An interracial couple is a romantic or married beautiful sexy couple
in which the partners are of differing races. The increase in interracial relationships is a pointer of life in twenty-first century U.S.
Black-white interracial relationships have progressed from being ostracized and, in many states, being deemed criminal. According to the U.S. Census Bureau, in 2003, there were 2,094,000 interracial (black-white) married couples, as compared to 651,000 in 1980. Of those, 275,000 were comprised of a black husband and white wife, while there were 141,000 couples in which the husband was white and the wife, black. It is estimated that today, ten percent of married black people have partners of another race.
The increase in interracial marriages could be the natural progression of the breakdown in educational and residential segregation and the oust of the U.S. Supreme Court laws banning racial intermarriage in 1967. Additionally, most universities have a diversified environment.
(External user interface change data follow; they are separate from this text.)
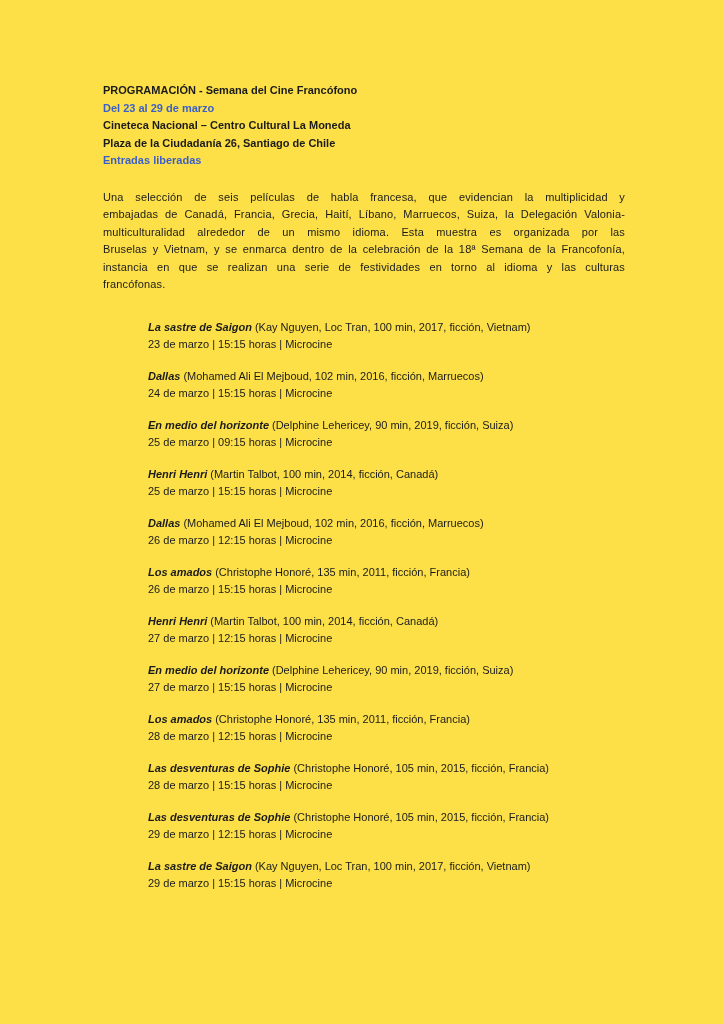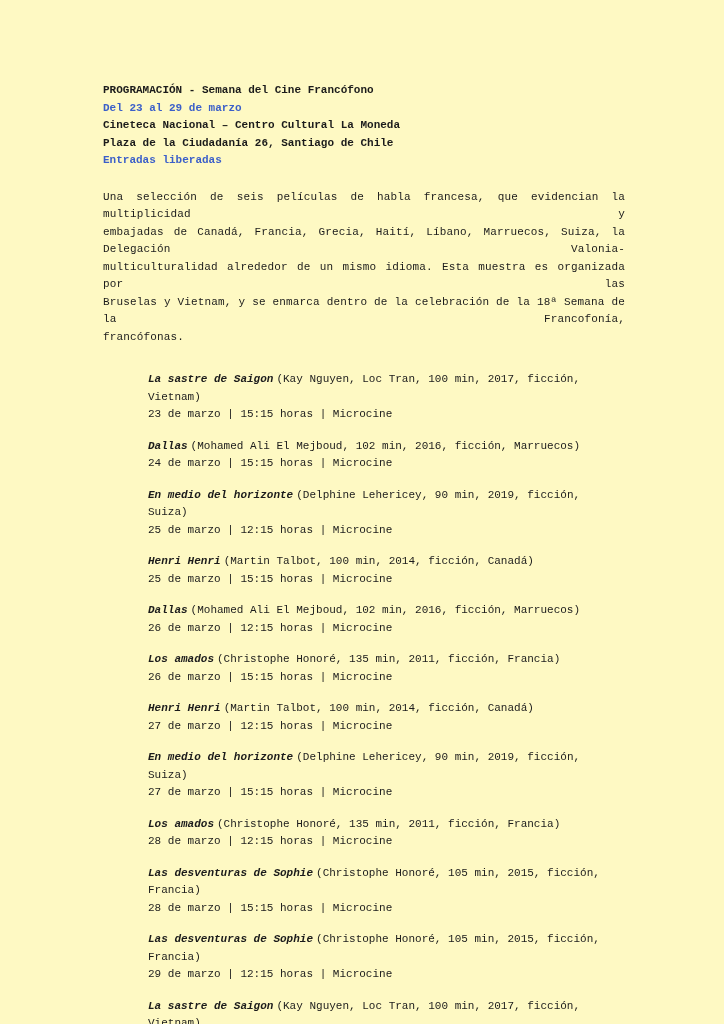--- a/index.html
+++ b/index.html
@@ -2,23 +2,23 @@
 <html style="--accent: #3b5fc9; --ink: #1b1b1b;"><head>
 <meta charset="utf-8">
 <style>
   :root { --accent: #3b5fc9; --ink: #1b1b1b; }
   * { box-sizing: border-box; }
   html, body { margin: 0; padding: 0; background: #ffffff; }
   .page {
     position: relative;
     width: 724px;
     height: 1024px;
-    background: #fef9c3;
+    background: #fde047;
     padding: 82px 99px 0 103px;
-    font-family: Liberation Mono, monospace;
+    font-family: Liberation Sans, sans-serif;
     font-size: 11px;
     line-height: 17.5px;
     color: var(--ink);
     overflow: hidden;
   }
   .hdr p { margin: 0; font-weight: bold; }
   .hdr .blue { color: var(--accent); }
   .intro {
     margin-top: 19px;
     margin-bottom: 25px;
@@ -52,37 +52,38 @@
     <p>Cineteca Nacional – Centro Cultural La Moneda</p>
     <p>Plaza de la Ciudadanía 26, Santiago de Chile</p>
     <p class="blue">Entradas liberadas</p>
   </header>
 
   <div class="intro">
     <div class="jline">Una selección de seis películas de habla francesa, que evidencian la multiplicidad y</div>
     <div class="jline">embajadas de Canadá, Francia, Grecia, Haití, Líbano, Marruecos, Suiza, la Delegación Valonia-</div>
     <div class="jline">multiculturalidad alrededor de un mismo idioma. Esta muestra es organizada por las</div>
     <div class="jline">Bruselas y Vietnam, y se enmarca dentro de la celebración de la 18ª Semana de la Francofonía,</div>
+    <div class="jline">instancia en que se realizan una serie de festividades en torno al idioma y las culturas</div>
     <div class="jline last">francófonas.</div>
   </div>
 
   <section class="screenings" id="screenings">
   <div class="entry">
     <p><span class="film-title">La sastre de Saigon</span><span class="film-details">(Kay Nguyen, Loc Tran, 100 min, 2017, ficción, Vietnam)</span></p>
     <p>23 de marzo | 15:15 horas | Microcine</p>
   </div>
 
   <div class="entry">
     <p><span class="film-title">Dallas</span><span class="film-details">(Mohamed Ali El Mejboud, 102 min, 2016, ficción, Marruecos)</span></p>
     <p>24 de marzo | 15:15 horas | Microcine</p>
   </div>
 
   <div class="entry">
     <p><span class="film-title">En medio del horizonte</span><span class="film-details">(Delphine Lehericey, 90 min, 2019, ficción, Suiza)</span></p>
-    <p>25 de marzo | 12:15 horas | Microcine</p>
+    <p>25 de marzo | 09:15 horas | Microcine</p>
   </div>
 
   <div class="entry">
     <p><span class="film-title">Henri Henri</span><span class="film-details">(Martin Talbot, 100 min, 2014, ficción, Canadá)</span></p>
     <p>25 de marzo | 15:15 horas | Microcine</p>
   </div>
 
   <div class="entry">
     <p><span class="film-title">Dallas</span><span class="film-details">(Mohamed Ali El Mejboud, 102 min, 2016, ficción, Marruecos)</span></p>
     <p>26 de marzo | 12:15 horas | Microcine</p>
By integrating students from diverse nationalities into their student bodies, universities are doing away with the seeds of racism and prejudice. These factors have led to a significant increase in interracial dating and mixed couples.
However, while Americans proudly describe their nation as a "melting pot" today, interracial relationships are still among the most psychoanalyzed topics. Despite research into such relationships, there have been few stories about why people from diverse, and sometimes antagonistic, worlds defy cultural bigotry and get married. Society, in general, frowns on interracial marriages and pegs them to the lure of the exotic, instead of identifying these relationships with love and compatibility. Stereotypes about interracial couples state that black men perceive white women as trophies; another typecast has black women marrying white men for social acceptance
These self-professed critics do not comprehend the soul-searching that goes into making an interracial relationship work. Interracial couples deal with a greater number of challenges than "regular couples." Two people from different cultures have different customs, beliefs, viewpoints, and lifestyles. These differences generally come to light after the initial infatuation wears off and the couple is forced to deal with the reality of marriage.